A Crude Waiver Paves the Way for Rupee Revival
By Prime Research | Updated at: Mar 6, 2026 09:56 AM IST

The U.S. Treasury Department issued a 30-day waiver permitting Indian refiners to purchase Russian crude already in transit. The exemption allows those shipments to proceed notwithstanding existing sanctions on Russia’s energy sector. The move is intended to ease pressure on global oil markets amid rising geopolitical tensions.
Major US stock markets staged a notable recovery attempt in the final hour of trading but still closed in negative territory. The Dow fell 784.67 points, or 1.6%, to 47,954; the S&P 500 slid 38.79 points, or 0.6%, to 6,830; and the Nasdaq declined 58.50 points, or 0.3%, to 22748.
Elevated energy costs reignited inflation concerns. The VIX spiked 18%, reflecting heightened investor fear, and the 10-year Treasury yield climbed to 4.13% — its highest in three weeks — as selling intensified, and markets reassessed expectations for Federal Reserve rate cuts.

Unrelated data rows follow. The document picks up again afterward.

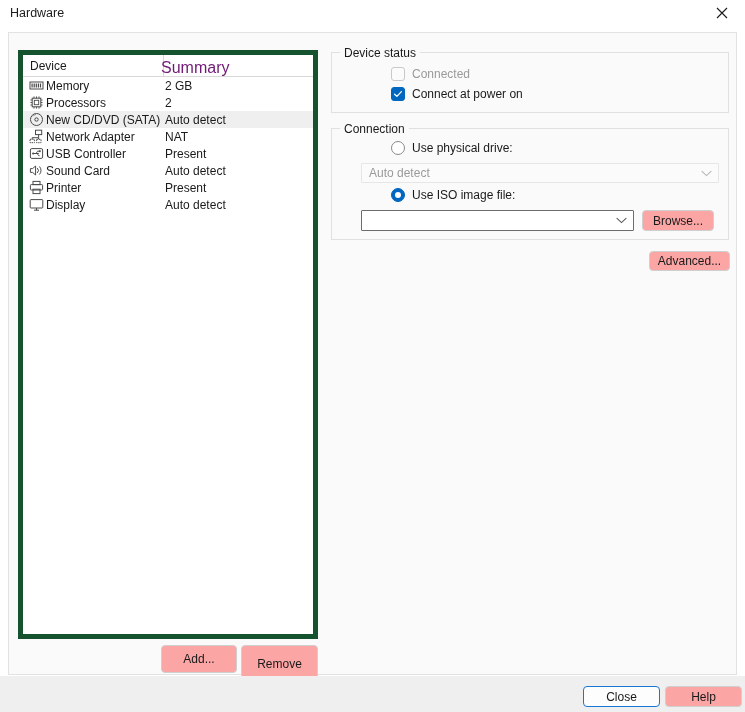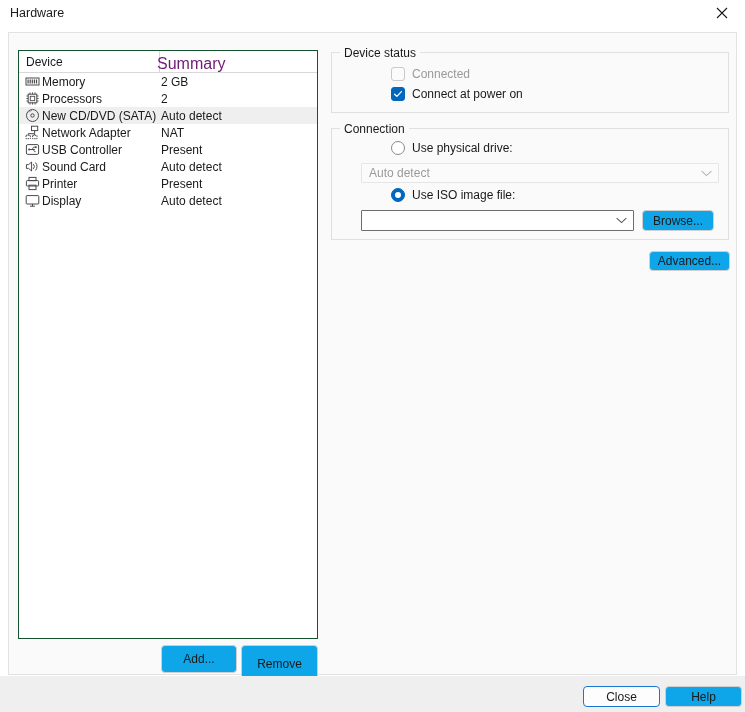--- a/index.html
+++ b/index.html
@@ -55,7 +55,7 @@
     left: 18px; top: 50px;
     width: 300px; height: 589px;
     background: #ffffff;
-    border: 1px solid #14532d;
+    border: 5px solid #14532d;
     box-sizing: border-box;
     overflow: hidden;
   }

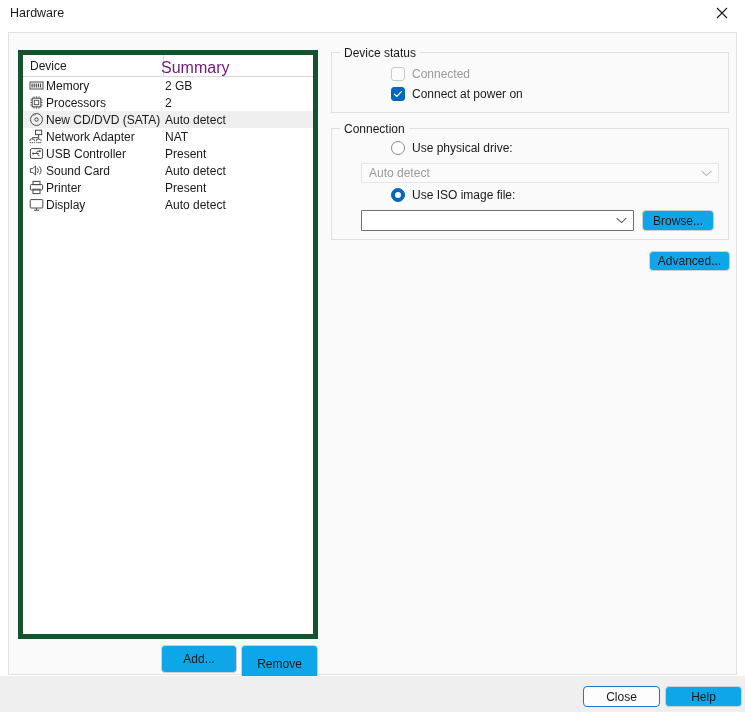--- a/index.html
+++ b/index.html
@@ -115,7 +115,7 @@
 
   
   .btn {
-    background: #0ea5e9;
+    background: #fca5a5;
     border: 1px solid #cfcfcf;
     border-radius: 4px;
     font-family: "Liberation Sans", sans-serif;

European natural gas futures surged nearly 70% on the week after Qatar suspended liquefied natural gas loadings following Iranian drone strikes on its primary export facilities. Gas stockpiles across Europe have fallen to multi-year lows, and even December 2026 contracts rose around 40% as traders positioned for a prolonged tightening in global gas supply.
Asian equity markets are attempting a recovery from Friday’s lower levels. Despite the broad selloff, investor conviction around AI infrastructure in Taiwan and South Korea remains intact.

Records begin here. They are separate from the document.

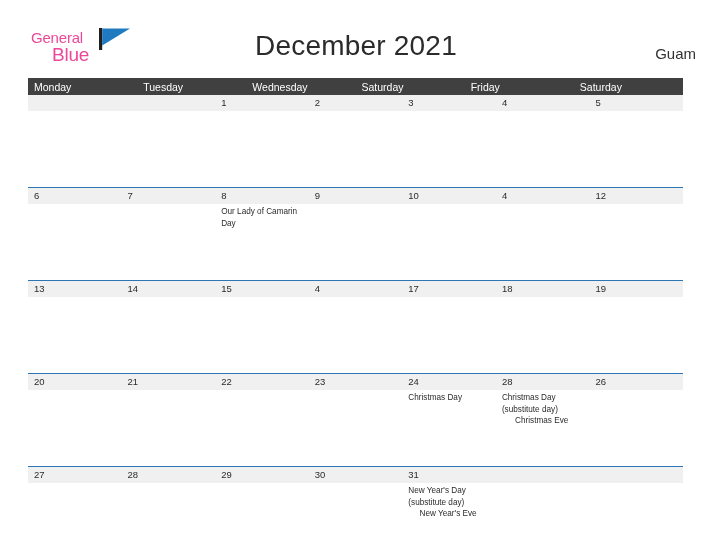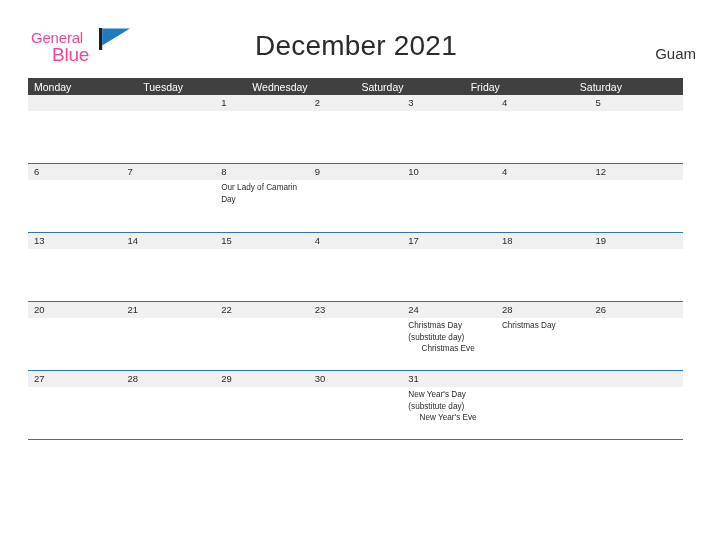--- a/index.html
+++ b/index.html
@@ -128,7 +128,7 @@
   .week-body {
     display: flex;
     background: #ffffff;
-    height: 52px;
+    height: 76px;
   }
   .daycell {
     flex: 1 1 0;

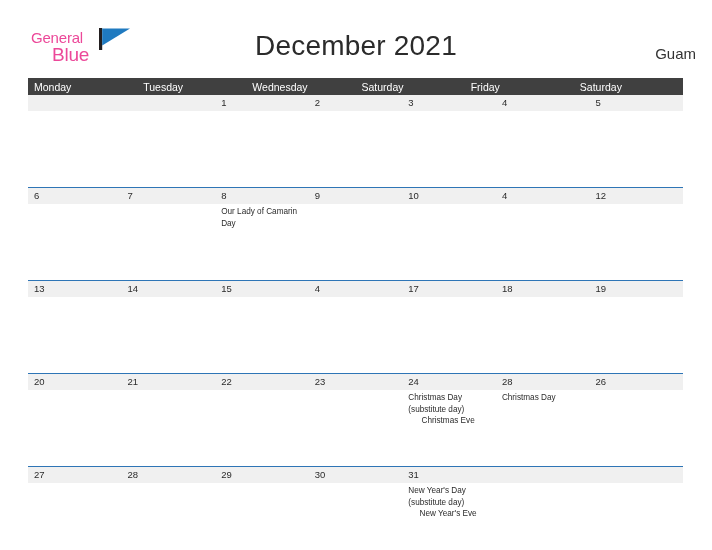--- a/index.html
+++ b/index.html
@@ -266,11 +266,11 @@
             <div class="daycell"></div>
             <div class="daycell"></div>
             <div class="daycell">
+              <div class="event">Christmas Day</div>
+            </div>
+            <div class="daycell">
               <div class="event">Christmas Day (substitute day)</div>
               <div class="event centered">Christmas Eve</div>
-            </div>
-            <div class="daycell">
-              <div class="event">Christmas Day</div>
             </div>
             <div class="daycell"></div>
           </div>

Gold traded above $5100 per ounce, as the escalating Middle East conflict drove safe-haven demand. Investors shifted increasingly into precious metals and the Japanese yen to hedge geopolitical tail risks, with gold further supported by falling real rates and persistent uncertainty over global energy supply.
Indian Rupee reclaimed most of Wednesday’s losses, appreciating by 55 paise on Thursday. This recovery was supported by suspected central bank intervention and a recovery in risk assets. The rupee also benefited from a pullback in the US dollar and energy prices. Currency markets will breathe a sigh of relief as India secures a crude oil import waiver.
Indian equity markets are poised to open lower today on soft global cues. For Nifty, short-term support now rests at the recent swing low of 24,305, while the 24,850-24,990 zone serves as resistance.